Work instruction: Return each line of the listing that has the word "display" in it.

Exercise materials Start Marker

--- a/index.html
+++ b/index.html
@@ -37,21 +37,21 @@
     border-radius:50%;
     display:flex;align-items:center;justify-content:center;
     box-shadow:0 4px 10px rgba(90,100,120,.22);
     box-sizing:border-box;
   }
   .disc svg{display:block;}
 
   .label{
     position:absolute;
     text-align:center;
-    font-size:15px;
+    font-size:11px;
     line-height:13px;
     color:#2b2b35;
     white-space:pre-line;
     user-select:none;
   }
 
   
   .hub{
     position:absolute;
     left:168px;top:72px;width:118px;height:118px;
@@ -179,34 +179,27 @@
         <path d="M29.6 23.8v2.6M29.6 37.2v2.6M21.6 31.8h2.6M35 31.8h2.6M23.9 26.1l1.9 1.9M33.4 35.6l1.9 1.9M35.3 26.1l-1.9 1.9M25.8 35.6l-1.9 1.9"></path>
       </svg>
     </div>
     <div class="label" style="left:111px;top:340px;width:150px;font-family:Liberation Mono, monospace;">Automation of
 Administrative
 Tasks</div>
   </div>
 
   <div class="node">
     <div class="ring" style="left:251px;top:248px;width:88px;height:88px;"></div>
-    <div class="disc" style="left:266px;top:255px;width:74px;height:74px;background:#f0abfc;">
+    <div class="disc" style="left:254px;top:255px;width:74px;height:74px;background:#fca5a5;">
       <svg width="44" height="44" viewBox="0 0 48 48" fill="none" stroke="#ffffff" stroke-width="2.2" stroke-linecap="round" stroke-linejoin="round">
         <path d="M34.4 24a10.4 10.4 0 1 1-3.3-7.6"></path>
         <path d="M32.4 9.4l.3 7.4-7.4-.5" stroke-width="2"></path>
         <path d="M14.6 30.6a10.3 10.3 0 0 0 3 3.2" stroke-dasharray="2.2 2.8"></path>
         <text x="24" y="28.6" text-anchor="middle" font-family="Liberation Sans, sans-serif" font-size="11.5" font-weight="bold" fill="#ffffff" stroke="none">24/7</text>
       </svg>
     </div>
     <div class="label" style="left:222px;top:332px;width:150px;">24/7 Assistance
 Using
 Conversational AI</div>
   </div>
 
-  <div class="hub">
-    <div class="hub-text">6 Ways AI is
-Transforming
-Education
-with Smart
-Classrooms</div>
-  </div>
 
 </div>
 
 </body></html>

Exercise materials End Marker

Solution for this problem:
     display:flex;align-items:center;justify-content:center;
   .disc svg{display:block;}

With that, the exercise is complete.